MATERIAL FOR THIS EXERCISE
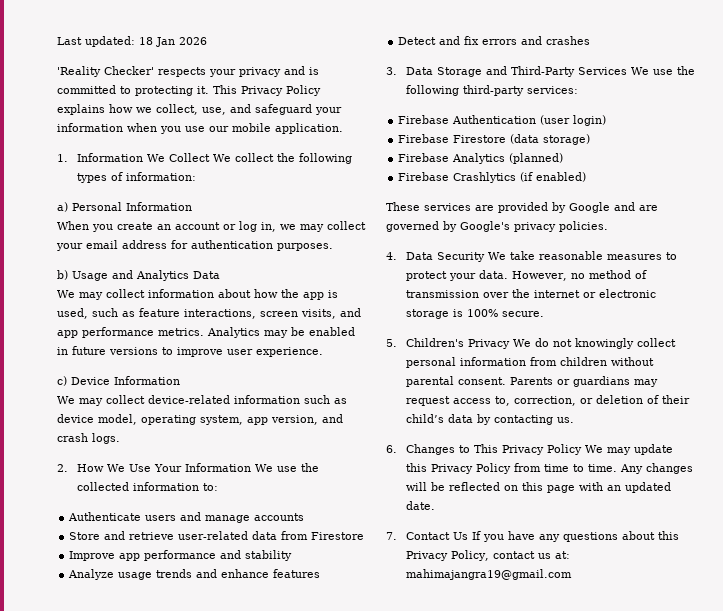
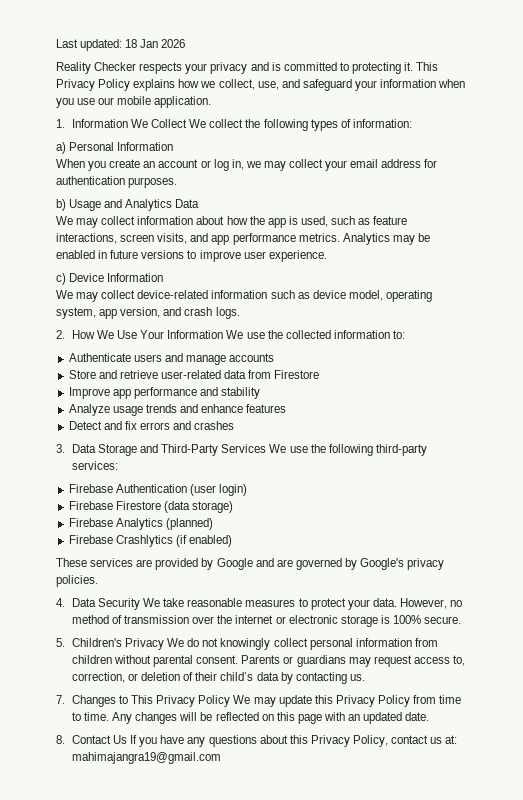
- 'Reality Checker' respects your privacy and is committed to protecting it.
+ Reality Checker respects your privacy and is committed to protecting it.
- 6. Changes to This Privacy Policy We may update this Privacy Policy from time to time.
+ 7. Changes to This Privacy Policy We may update this Privacy Policy from time to time.
- 7. Contact Us If you have any questions about this Privacy Policy, contact us at: mahimajangra19@gmail.com
+ 8. Contact Us If you have any questions about this Privacy Policy, contact us at: mahimajangra19@gmail.com

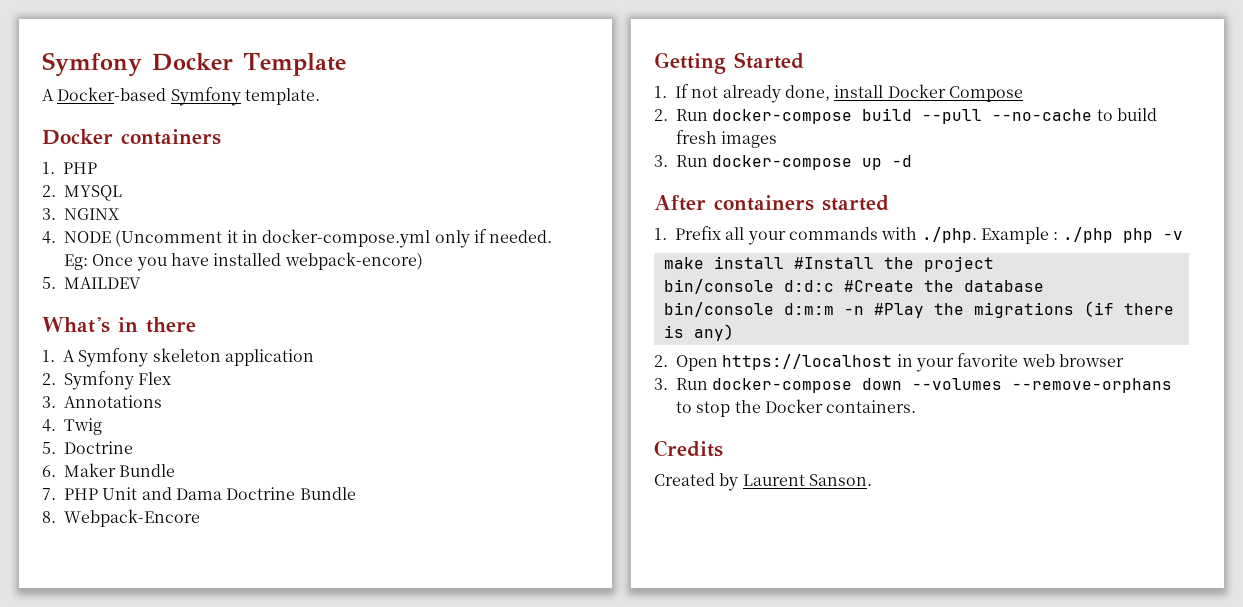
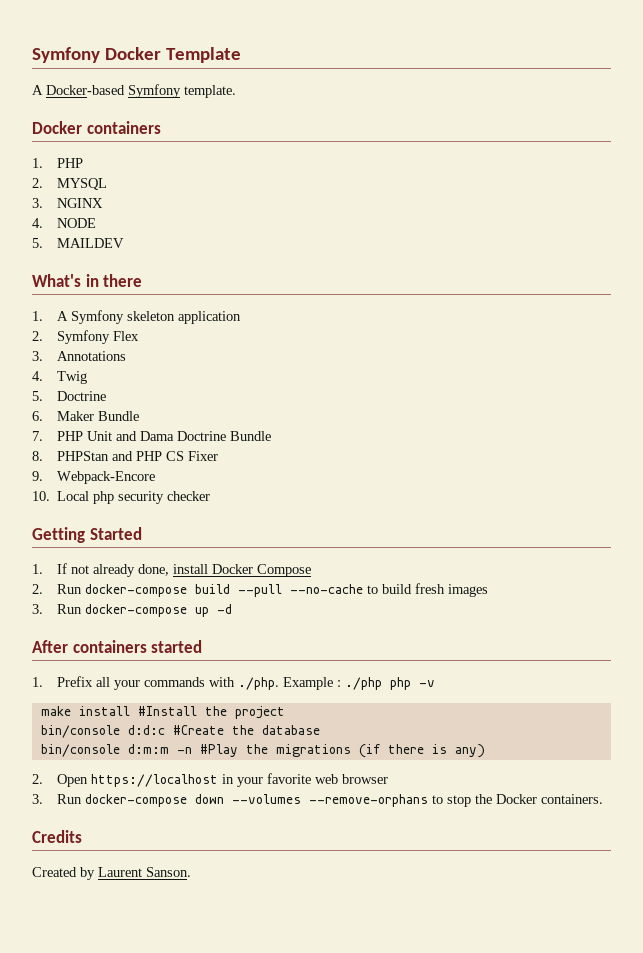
- 4. NODE (Uncomment it in docker-compose.yml only if needed. Eg: Once you have installed webpack-encore)
+ 4. NODE
- 8. Webpack-Encore
+ 8. PHPStan and PHP CS Fixer
+ 9. Webpack-Encore
+ 10. Local php security checker

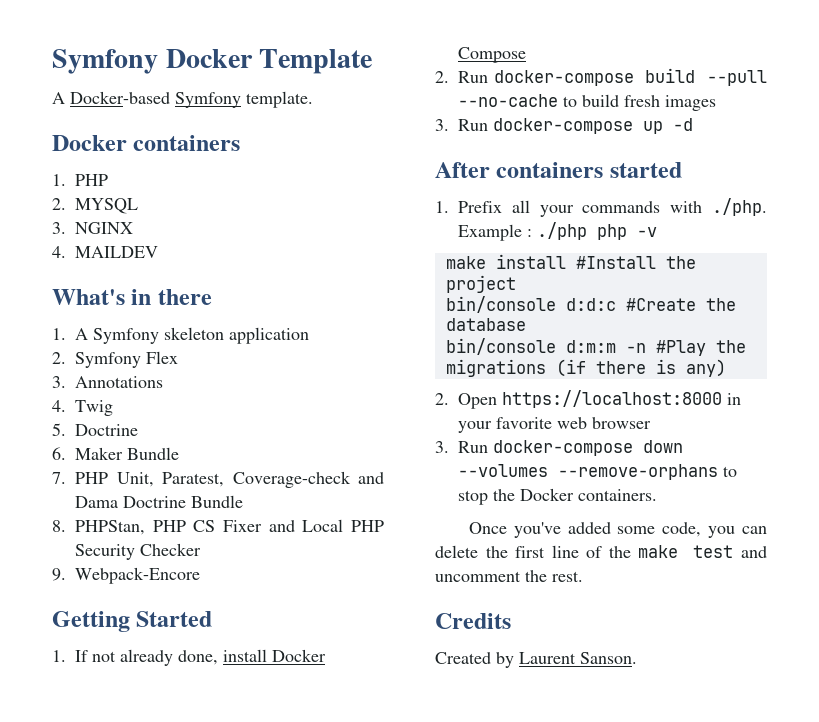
- 4. NODE
- 5. MAILDEV
+ 4. MAILDEV
- 7. PHP Unit and Dama Doctrine Bundle
+ 7. PHP Unit, Paratest, Coverage-check and Dama Doctrine Bundle
- 8. PHPStan and PHP CS Fixer
+ 8. PHPStan, PHP CS Fixer and Local PHP Security Checker
  9. Webpack-Encore
- 10. Local php security checker
- 2. Open https://localhost in your favorite web browser
+ 2. Open https://localhost:8000 in your favorite web browser
+ Once you've added some code, you can delete the first line of the make test and uncomment the rest.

ASSIGNMENT
Whenever a picture appears, leave it out, and return every record exactly.

RESPONSE BOX
- 'Reality Checker' respects your privacy and is committed to protecting it.
+ Reality Checker respects your privacy and is committed to protecting it.
- 6. Changes to This Privacy Policy We may update this Privacy Policy from time to time.
+ 7. Changes to This Privacy Policy We may update this Privacy Policy from time to time.
- 7. Contact Us If you have any questions about this Privacy Policy, contact us at: mahimajangra19@gmail.com
+ 8. Contact Us If you have any questions about this Privacy Policy, contact us at: mahimajangra19@gmail.com

- 4. NODE (Uncomment it in docker-compose.yml only if needed. Eg: Once you have installed webpack-encore)
+ 4. NODE
- 8. Webpack-Encore
+ 8. PHPStan and PHP CS Fixer
+ 9. Webpack-Encore
+ 10. Local php security checker

- 4. NODE
- 5. MAILDEV
+ 4. MAILDEV
- 7. PHP Unit and Dama Doctrine Bundle
+ 7. PHP Unit, Paratest, Coverage-check and Dama Doctrine Bundle
- 8. PHPStan and PHP CS Fixer
+ 8. PHPStan, PHP CS Fixer and Local PHP Security Checker
  9. Webpack-Encore
- 10. Local php security checker
- 2. Open https://localhost in your favorite web browser
+ 2. Open https://localhost:8000 in your favorite web browser
+ Once you've added some code, you can delete the first line of the make test and uncomment the rest.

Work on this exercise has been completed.